ACTION ITEM —
Your answer should hold all lines of the entries that include the word "fill".

DATASET EXTRACT —
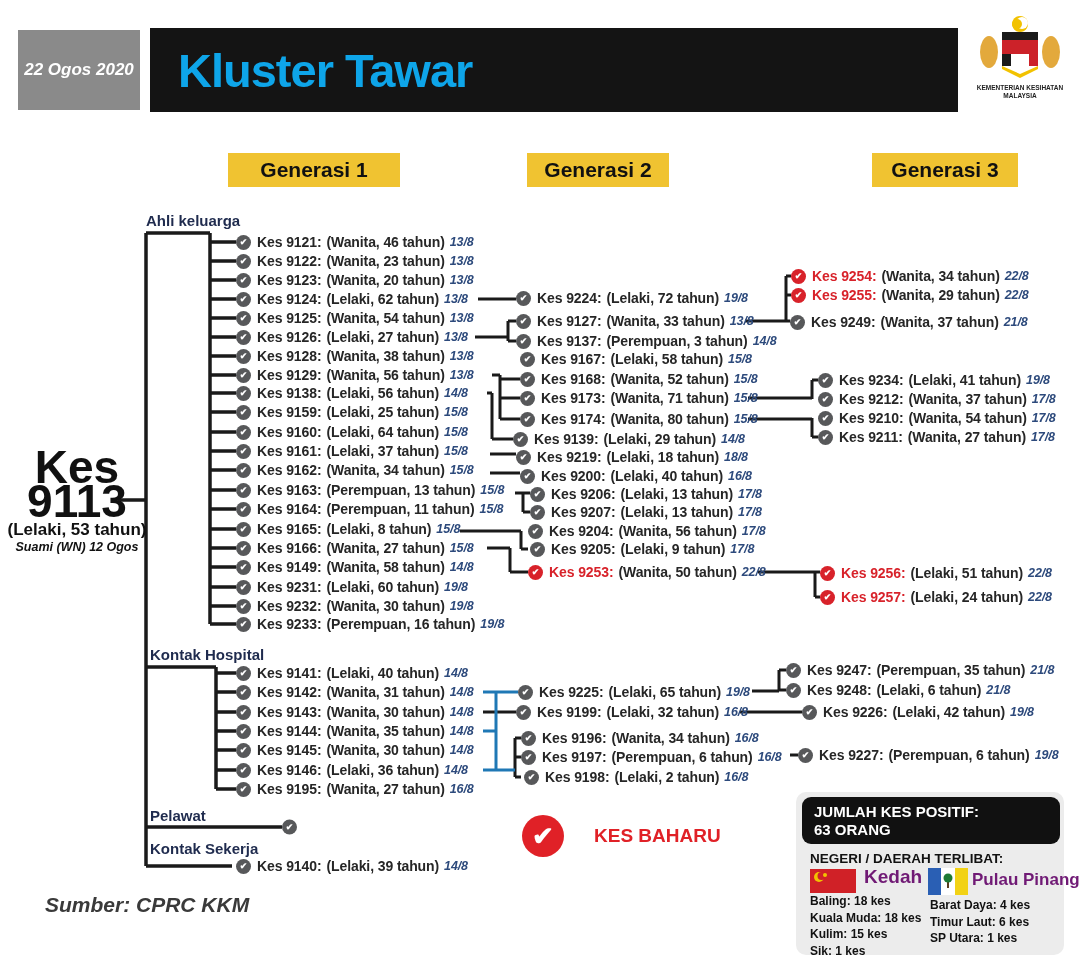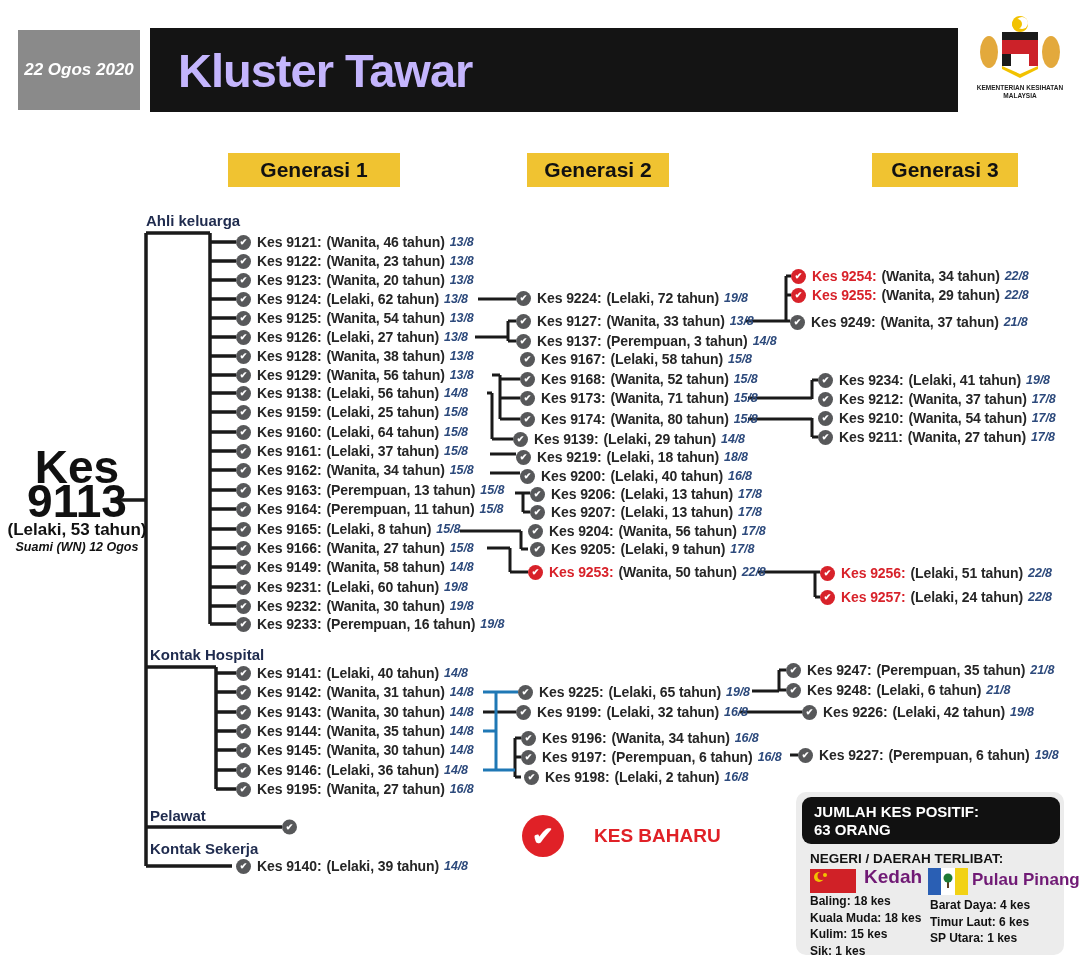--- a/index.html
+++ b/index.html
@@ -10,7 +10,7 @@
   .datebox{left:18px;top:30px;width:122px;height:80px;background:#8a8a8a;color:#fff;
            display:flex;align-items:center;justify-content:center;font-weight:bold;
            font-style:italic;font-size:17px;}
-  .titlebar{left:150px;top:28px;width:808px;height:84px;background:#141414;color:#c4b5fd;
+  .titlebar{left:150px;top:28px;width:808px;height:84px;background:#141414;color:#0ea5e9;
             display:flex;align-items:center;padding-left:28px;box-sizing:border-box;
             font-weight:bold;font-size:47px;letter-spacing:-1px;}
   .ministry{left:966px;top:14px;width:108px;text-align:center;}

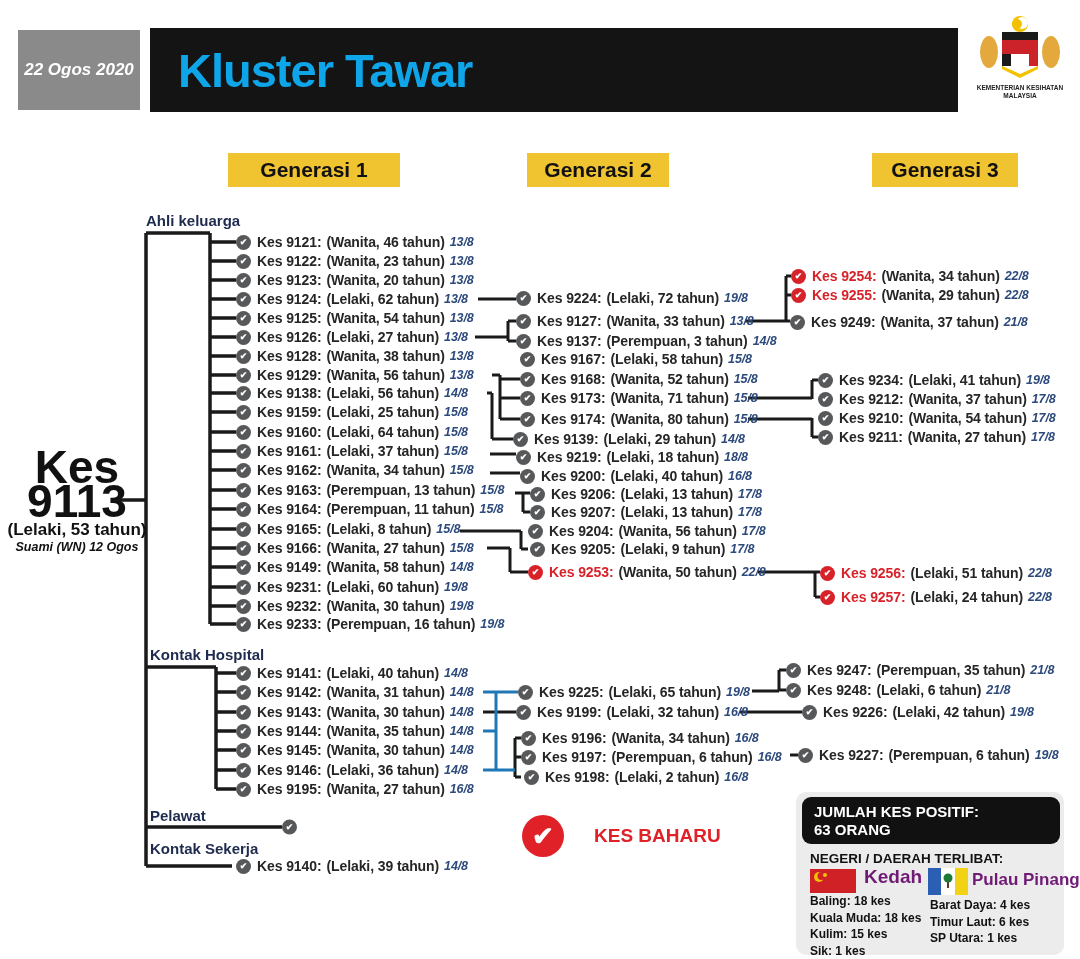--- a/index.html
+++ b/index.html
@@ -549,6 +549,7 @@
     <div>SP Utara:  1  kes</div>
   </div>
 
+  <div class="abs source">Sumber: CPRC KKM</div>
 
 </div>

--

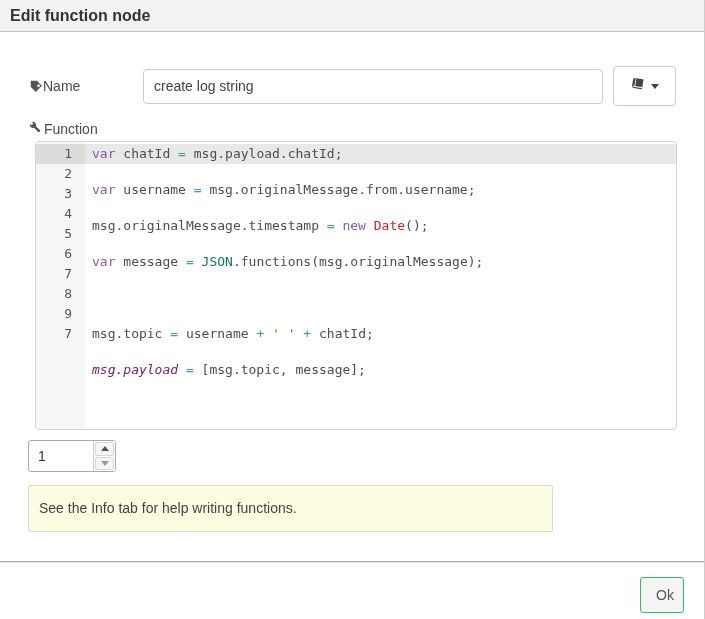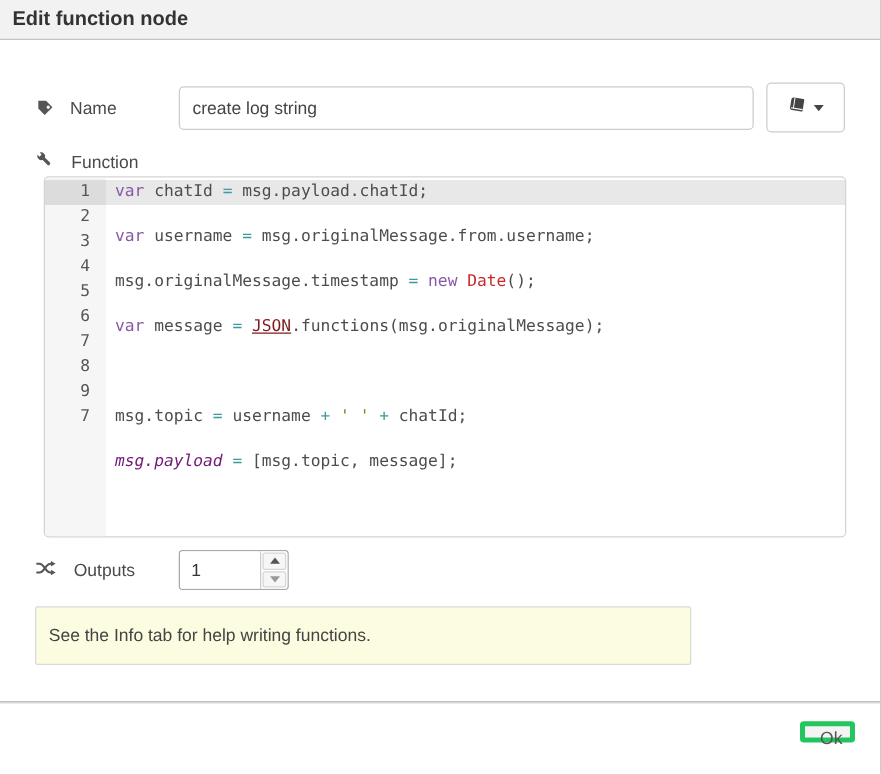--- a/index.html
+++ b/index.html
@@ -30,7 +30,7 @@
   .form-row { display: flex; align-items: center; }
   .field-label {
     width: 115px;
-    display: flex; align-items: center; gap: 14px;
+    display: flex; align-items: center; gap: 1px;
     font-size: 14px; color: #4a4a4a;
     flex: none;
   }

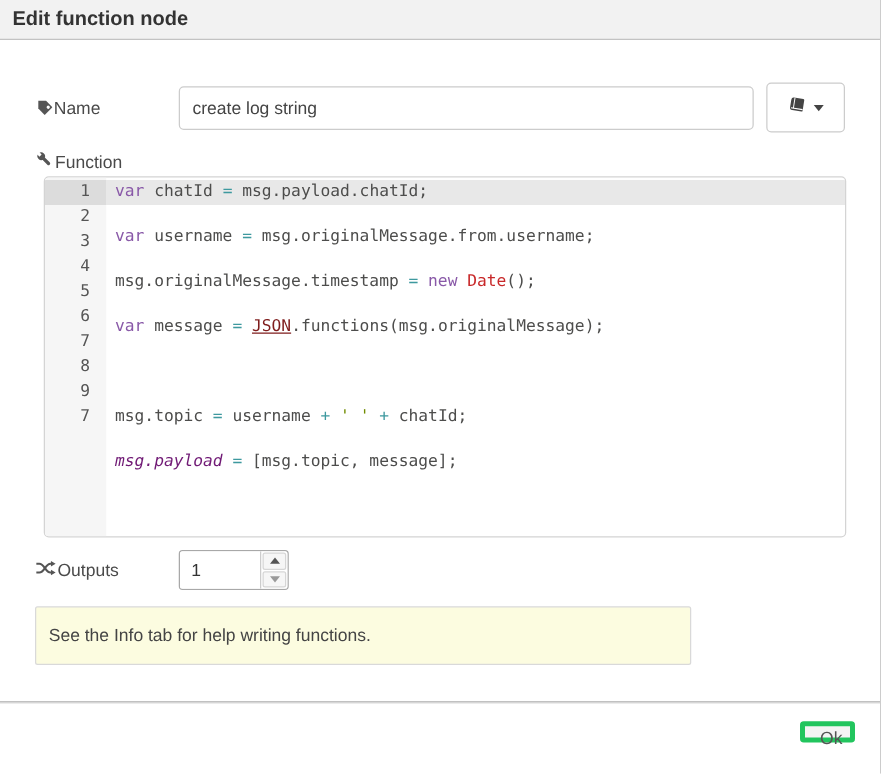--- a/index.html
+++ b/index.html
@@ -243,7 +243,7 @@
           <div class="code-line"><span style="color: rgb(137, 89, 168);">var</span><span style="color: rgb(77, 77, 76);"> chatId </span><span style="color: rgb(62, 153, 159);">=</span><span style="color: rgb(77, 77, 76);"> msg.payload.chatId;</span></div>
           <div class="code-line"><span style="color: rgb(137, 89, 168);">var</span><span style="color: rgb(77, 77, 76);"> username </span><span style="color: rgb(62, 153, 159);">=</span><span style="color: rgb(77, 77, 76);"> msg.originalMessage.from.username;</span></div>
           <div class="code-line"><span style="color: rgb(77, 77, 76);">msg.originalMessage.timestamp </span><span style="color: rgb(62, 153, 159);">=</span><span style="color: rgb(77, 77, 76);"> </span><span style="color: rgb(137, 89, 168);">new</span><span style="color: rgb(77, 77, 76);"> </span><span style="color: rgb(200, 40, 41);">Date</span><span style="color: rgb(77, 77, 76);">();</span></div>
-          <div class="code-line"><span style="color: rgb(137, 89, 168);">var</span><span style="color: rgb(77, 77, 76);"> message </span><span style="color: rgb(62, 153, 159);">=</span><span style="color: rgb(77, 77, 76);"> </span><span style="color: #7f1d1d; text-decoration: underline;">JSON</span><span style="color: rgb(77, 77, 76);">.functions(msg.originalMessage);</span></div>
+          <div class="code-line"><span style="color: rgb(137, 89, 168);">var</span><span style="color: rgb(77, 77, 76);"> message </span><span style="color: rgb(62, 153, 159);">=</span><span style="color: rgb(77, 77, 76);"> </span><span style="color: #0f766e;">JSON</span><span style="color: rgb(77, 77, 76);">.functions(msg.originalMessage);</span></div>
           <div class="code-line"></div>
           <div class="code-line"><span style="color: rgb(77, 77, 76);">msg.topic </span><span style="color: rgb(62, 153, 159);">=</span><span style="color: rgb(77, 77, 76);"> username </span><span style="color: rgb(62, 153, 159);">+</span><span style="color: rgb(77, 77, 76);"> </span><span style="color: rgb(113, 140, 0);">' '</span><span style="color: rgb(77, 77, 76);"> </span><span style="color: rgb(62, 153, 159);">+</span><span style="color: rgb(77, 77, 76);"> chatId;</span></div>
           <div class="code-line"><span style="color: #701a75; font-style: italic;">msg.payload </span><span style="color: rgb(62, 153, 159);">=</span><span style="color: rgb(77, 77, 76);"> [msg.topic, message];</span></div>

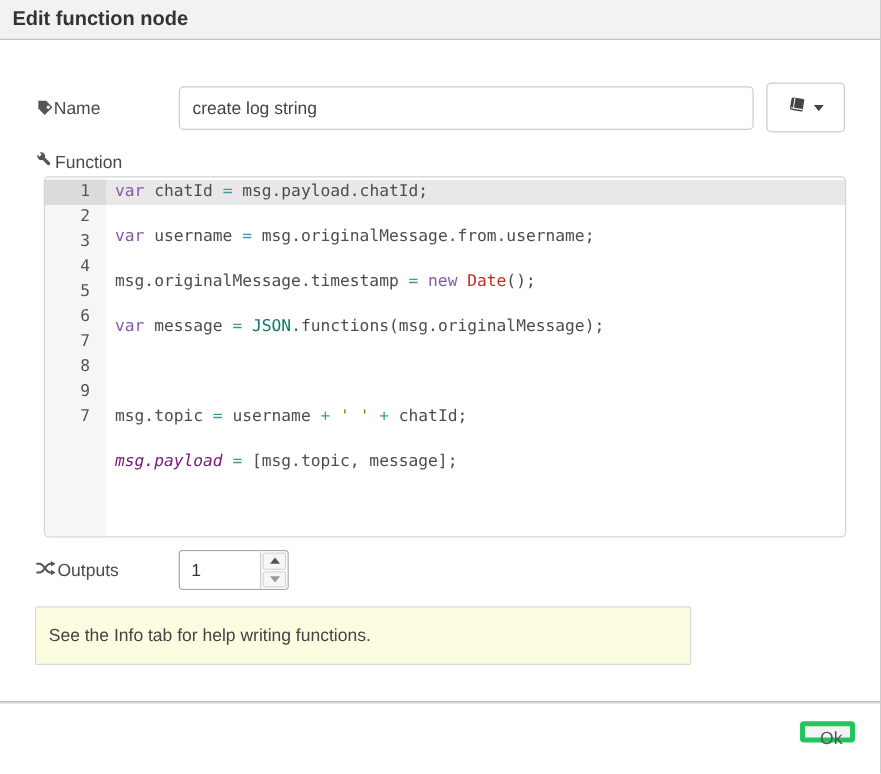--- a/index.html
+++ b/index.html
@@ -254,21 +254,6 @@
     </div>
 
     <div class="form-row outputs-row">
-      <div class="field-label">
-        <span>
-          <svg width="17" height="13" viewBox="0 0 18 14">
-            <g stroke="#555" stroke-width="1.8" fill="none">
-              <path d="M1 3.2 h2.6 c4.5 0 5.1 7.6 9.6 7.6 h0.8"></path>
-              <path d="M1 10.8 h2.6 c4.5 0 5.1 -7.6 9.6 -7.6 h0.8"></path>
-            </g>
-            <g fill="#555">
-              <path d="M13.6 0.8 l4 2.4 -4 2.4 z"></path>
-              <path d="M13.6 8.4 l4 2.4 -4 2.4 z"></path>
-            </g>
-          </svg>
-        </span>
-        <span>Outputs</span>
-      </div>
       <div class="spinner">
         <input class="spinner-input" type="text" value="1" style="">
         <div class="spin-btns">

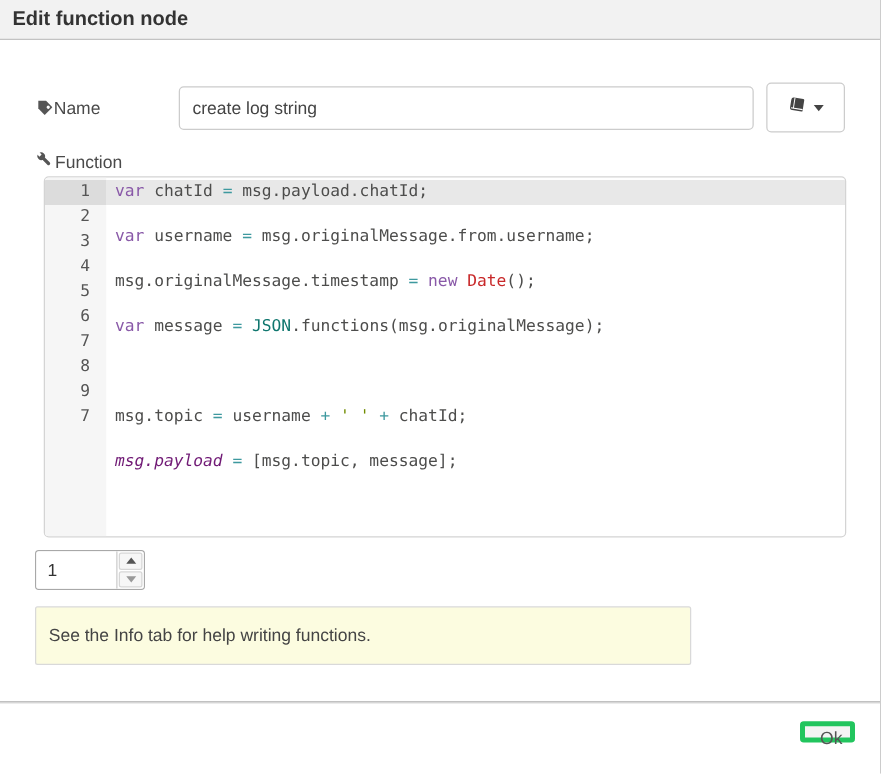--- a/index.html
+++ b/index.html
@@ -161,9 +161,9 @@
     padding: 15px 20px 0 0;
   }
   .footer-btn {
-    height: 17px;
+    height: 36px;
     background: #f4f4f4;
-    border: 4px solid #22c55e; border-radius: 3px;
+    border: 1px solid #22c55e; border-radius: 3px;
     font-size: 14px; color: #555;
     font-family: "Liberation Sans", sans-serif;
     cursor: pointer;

ANSWER TO THIS EXERCISE —
-            <g stroke="#555" stroke-width="1.8" fill="none">
-            <g fill="#555">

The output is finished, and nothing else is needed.